As the story unfolded in my mind, I realized that God was talking about his relationship with his own children, that we were Emmy, and I experienced something of the sadness that God was experiencing. “My children have so often treasured the wrappings on the gifts more than they’ve treasured the gifts that I’ve given them.”

That struck me as a pretty strong statement, but as we talked about it, I began to understand a little bit of how we do that.

Father has given us amazing and expensive gifts. We were separated from him by our sin, so he – in the person of Jesus – paid the price for that separation and removed the barriers between us so that we could be with him. As if that weren’t enough, he wrote us the most amazing love story: a book about his love with his children, so that we could understand and therefore embrace the passion with which he loves us.

I’ve become convinced that we have fallen to Emily’s failure. We’ve studied his Book his love story about us, as if it were an instruction manual. (Why would a God of Love write an instruction manual for dutiful study and careful obedience?) The Bible is the most amazing, most powerful book ever written: in it are the words of Life, but it is the Life that is our goal, not the words.

We could discuss other gifts, also given to build relationship, which our quirky little species finds reason to focus on: manifestations of his presence with us (like feathers or laughter or peace) or gifts and callings (like healing the sick, or pastoring a flock of people). These are glorious gifts from the best Daddy in the universe, but they are just wrappings on the real gift: we get Him! God himself is the real gift.

Father’s goal is that we’d move past the barriers that Jesus, on the Cross, tore down and threw aside, and we’d come sit down with him, be with him.

I suppose I must include the obligatory disclaimers lest I be accused of heresy: I treasure the Bible, the Word of God, as much as anyone I’ve ever met. I am immensely grateful for the Cross of Christ! “For it pleased the Father that in Him all the fullness should dwell, and by Him to reconcile all things to Himself, by Him, whether things on earth or things in heaven, having made peace through the blood of His cross.”

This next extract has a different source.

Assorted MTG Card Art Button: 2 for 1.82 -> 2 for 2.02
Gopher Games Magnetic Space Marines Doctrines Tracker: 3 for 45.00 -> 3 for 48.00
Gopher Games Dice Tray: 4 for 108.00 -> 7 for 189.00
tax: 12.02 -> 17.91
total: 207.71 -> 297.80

My point is not to devalue either the Word of God or the Cross of Christ. Rather, I would focus my attention on that which these point to, open the way to. The cross was conceived, all of creation was conceived, planned and carried out, because He, in his omniscience, was already in love with us! God had fallen in love with us, and He was determined to do everything He could do to get to us, to find me and wrap His arms around us.

The greatest gift we’ve been given is God himself! But the greatest gift that he has is us: you and me. Not what we do, not what we know, not even our character or our quirky personality. We are his treasure, his inheritance.

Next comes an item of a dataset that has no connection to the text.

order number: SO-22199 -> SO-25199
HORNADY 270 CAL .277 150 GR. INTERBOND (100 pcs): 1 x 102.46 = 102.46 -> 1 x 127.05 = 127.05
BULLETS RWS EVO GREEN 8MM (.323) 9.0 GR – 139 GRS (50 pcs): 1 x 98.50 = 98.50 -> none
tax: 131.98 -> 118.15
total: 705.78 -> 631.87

We are his goal: relationship with us, “having predestined us to adoption as sons by Jesus Christ to Himself, according to the good pleasure of His will.”

It has also been said this way: “Long before he laid down earth's foundations, he had us in mind, had settled on us as the focus of his love, to be made whole and holy by his love. Long, long ago he decided to adopt us into his family through Jesus Christ. (What pleasure he took in planning this!) He wanted us to enter into the celebration of his lavish gift-giving by the hand of his beloved Son.

The goal is relationship. Not just relationship, family relationship: he has adopted us into his family as his own children, his heirs, much-loved. He has delegated that management of the family business (a little thing called Earth) to us.

It would be a mistake to try to run the family business without input from our Father, the founder. We must sit with him, understand his heart for the business, recognize the resources that he’s placed at our disposal for the work. Some of that understanding can come from the book he wrote, of course, and perhaps the most powerful engine in the shop is the blood of his Only Begotten Son on the Cross.

But the goal, the end of the matter, the reason all else exists, is relationship: that we would inherit him, and he would inherit us.

That’s the real gift, inside whatever wrappings, whatever else he gives us.